The Surprising Antidote to Burnout in Healthcare: Infusing Humanity into Your Work

As a care provider, caregiver, and executive coach in healthcare, I know firsthand the immense pressure and stress that comes with the job. It’s a profession that requires long hours, an unwavering dedication to our patients, and an ability to deal with high stakes situations on a daily basis. But as much as we focus on the technical aspects of medicine, we must also focus on something that often gets overlooked: humanity.

It’s no secret that the healthcare industry is riddled with issues, from medical errors to burnout to systemic inequalities. And while there are many solutions being proposed, one thing that can make a significant impact is injecting more humanity into our work.

What do I mean by that? Simply put, we need to focus on treating our patients as human beings first and foremost. This means taking the time to listen to them, to understand their concerns, and to empathize with their struggles. It means recognizing the inner states of others and feeling empathy for their suffering. And it means taking action to reduce their pain and provide them with the care they need.

But it’s not just about our patients. Injecting humanity into healthcare also means treating our colleagues and staff with the same level of respect and empathy. When we focus on how we treat our people, we create a powerful relationship. Our colleagues feel respected, heard, and are much more likely to engage. This attitude, this energy, positively affects the patients/families who report a happier experience.

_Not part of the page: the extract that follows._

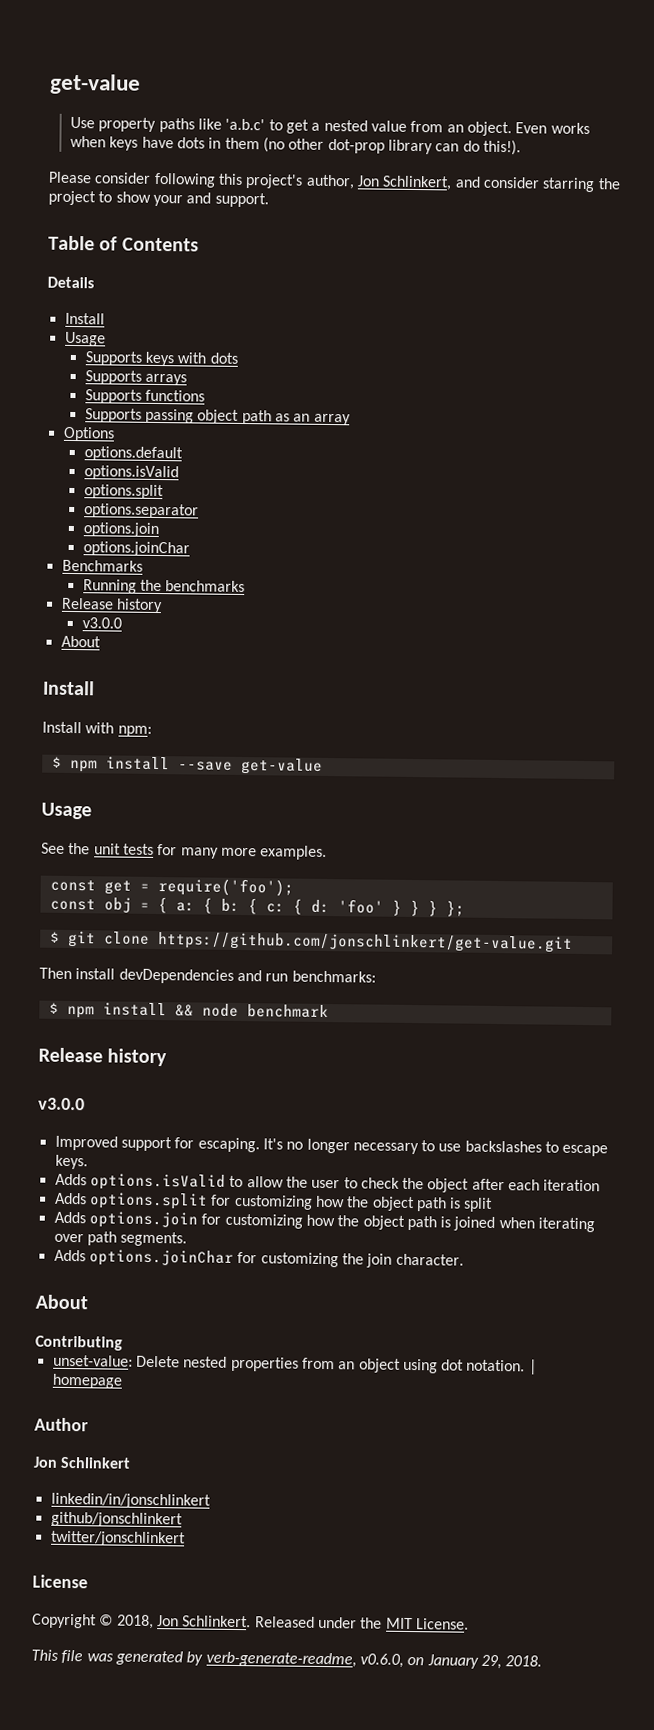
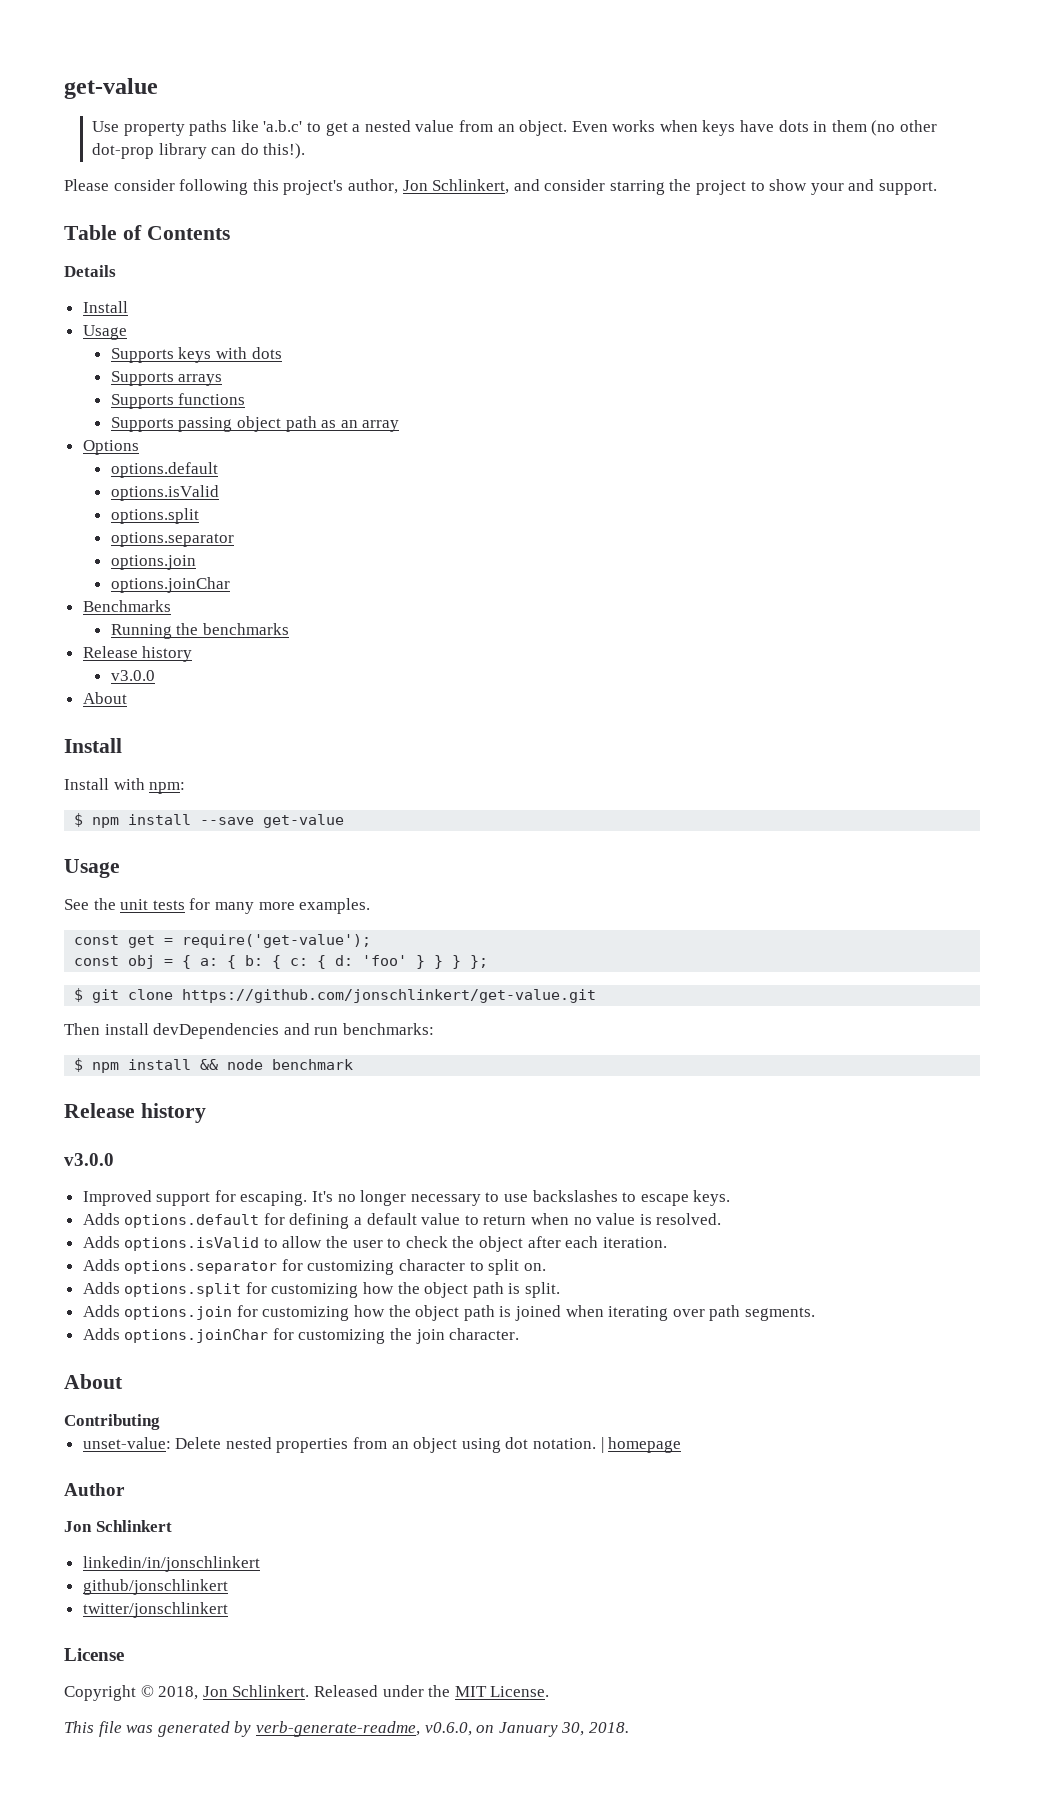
[157,878,294,897] require('foo'); -> [182,934,372,948] require('get-value');
(88, 1162) none -> [82,1213,722,1229] // Adds options.default for defining a default value to return when no value is resolved.
[543,1179,601,1192] iteration -> [602,1237,667,1248] [82,1259,546,1275] iteration. // Adds options.separator for customizing character to split on.
[463,1197,494,1212] split -> [525,1282,561,1298] split.
[480,1654,502,1670] 29, -> [561,1722,585,1736] 30,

It’s also important to recognize that the healthcare industry is evolving rapidly. The incorporation of digital technologies is transforming nursing practice, and the fact that many of the tasks could be performed by artificial intelligence (AI) systems challenges the traditional role of the nurse. Equity continues to be a challenge, particularly for the more vulnerable population. And person-centeredness is a critical aspect of caring. Understanding this point is essential to avoid seeing patients as “diseases” not as people.

So how do we inject more humanity into our work? It starts with each and every one of us. We need to actively listen to the other person and remain open-minded rather than assume that we are right. We need to stop, reflect, and then restate or paraphrase to our colleagues or patients what we heard to check if we heard correctly. We need to ask what they mean if we are unsure. And we need to approach every interaction with concerned curiosity and authenticity.

We also need to recognize the power of culture in healthcare. Culture can be accidental, when it just happens, when we are bounced around by life’s circumstances in a new environment. Culture can be intentional, when as individuals, teams, and leaders we agree to create systems and processes to make our organization inclusive and humane. When we consider the cultural space in our work as healthcare providers, we need to consciously decide which culture we want to create. It is the intentional culture that generates healthy cultures, greater engagement, and safer outcomes.

We owe it to ourselves, our colleagues, and our patients to inject more humanity into our work. We need to cultivate compassion, listen actively, and approach every interaction with curiosity and authenticity. We need to recognize the power of culture and make a conscious effort to create a more inclusive and humane environment. And we need to remember that at the heart of it all, we are treating human beings, not just symptoms or diseases. By focusing on humanity, we can enhance the culture and quality of our organizations, and ultimately provide better care for our patients.